▶ **What you will do**
What do the lines from the top of the data through the line with "在openkraken/kraken -> [191,752,772,770]" say? Quote them exactly and include both ends.

▶ **Input data**
#####

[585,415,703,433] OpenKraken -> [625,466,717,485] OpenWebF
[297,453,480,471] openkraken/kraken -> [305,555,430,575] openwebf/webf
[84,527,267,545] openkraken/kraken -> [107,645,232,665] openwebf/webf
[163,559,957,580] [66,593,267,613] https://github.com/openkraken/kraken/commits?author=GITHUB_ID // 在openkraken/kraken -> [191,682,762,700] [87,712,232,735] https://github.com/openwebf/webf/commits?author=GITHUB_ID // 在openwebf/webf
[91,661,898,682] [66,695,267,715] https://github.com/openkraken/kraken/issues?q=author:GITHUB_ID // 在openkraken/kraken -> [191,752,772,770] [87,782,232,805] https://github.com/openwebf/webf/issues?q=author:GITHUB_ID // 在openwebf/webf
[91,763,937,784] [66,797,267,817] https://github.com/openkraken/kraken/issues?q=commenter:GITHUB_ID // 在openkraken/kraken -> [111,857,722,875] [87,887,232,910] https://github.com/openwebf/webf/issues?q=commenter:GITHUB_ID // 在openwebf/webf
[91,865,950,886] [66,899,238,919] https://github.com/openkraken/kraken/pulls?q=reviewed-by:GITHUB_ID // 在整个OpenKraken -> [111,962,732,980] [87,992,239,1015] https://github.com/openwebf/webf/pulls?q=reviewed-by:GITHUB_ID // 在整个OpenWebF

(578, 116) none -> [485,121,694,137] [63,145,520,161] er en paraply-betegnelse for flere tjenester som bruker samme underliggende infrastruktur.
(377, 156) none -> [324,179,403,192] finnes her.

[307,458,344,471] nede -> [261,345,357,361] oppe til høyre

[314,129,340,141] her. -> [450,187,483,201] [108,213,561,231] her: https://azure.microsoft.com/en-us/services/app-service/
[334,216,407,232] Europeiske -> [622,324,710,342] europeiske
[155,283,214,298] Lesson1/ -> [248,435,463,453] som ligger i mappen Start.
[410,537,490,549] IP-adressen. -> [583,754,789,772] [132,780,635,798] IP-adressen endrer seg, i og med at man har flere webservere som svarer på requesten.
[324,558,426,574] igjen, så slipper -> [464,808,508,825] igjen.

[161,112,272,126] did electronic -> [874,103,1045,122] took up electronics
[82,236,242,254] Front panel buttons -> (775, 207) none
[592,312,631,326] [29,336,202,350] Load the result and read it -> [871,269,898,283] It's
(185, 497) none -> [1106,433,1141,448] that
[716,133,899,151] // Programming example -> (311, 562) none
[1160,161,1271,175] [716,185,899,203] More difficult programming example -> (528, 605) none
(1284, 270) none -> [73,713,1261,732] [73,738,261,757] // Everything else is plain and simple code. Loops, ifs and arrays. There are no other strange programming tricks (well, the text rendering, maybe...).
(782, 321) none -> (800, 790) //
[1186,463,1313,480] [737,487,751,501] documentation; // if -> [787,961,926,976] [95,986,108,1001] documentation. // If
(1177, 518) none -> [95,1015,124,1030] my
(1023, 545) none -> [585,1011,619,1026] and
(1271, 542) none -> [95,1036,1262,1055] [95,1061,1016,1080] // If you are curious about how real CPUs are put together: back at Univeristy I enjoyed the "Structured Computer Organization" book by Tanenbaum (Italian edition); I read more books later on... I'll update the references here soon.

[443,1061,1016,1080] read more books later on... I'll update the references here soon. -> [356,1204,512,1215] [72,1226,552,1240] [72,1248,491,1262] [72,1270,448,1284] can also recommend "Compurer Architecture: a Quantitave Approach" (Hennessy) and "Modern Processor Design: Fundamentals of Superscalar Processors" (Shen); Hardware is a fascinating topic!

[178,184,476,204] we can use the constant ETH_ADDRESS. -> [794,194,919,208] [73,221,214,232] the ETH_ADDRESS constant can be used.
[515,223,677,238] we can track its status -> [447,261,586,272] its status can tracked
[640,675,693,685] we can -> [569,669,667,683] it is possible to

#####

▶ **Problem solution**
[585,415,703,433] OpenKraken -> [625,466,717,485] OpenWebF
[297,453,480,471] openkraken/kraken -> [305,555,430,575] openwebf/webf
[84,527,267,545] openkraken/kraken -> [107,645,232,665] openwebf/webf
[163,559,957,580] [66,593,267,613] https://github.com/openkraken/kraken/commits?author=GITHUB_ID // 在openkraken/kraken -> [191,682,762,700] [87,712,232,735] https://github.com/openwebf/webf/commits?author=GITHUB_ID // 在openwebf/webf
[91,661,898,682] [66,695,267,715] https://github.com/openkraken/kraken/issues?q=author:GITHUB_ID // 在openkraken/kraken -> [191,752,772,770] [87,782,232,805] https://github.com/openwebf/webf/issues?q=author:GITHUB_ID // 在openwebf/webf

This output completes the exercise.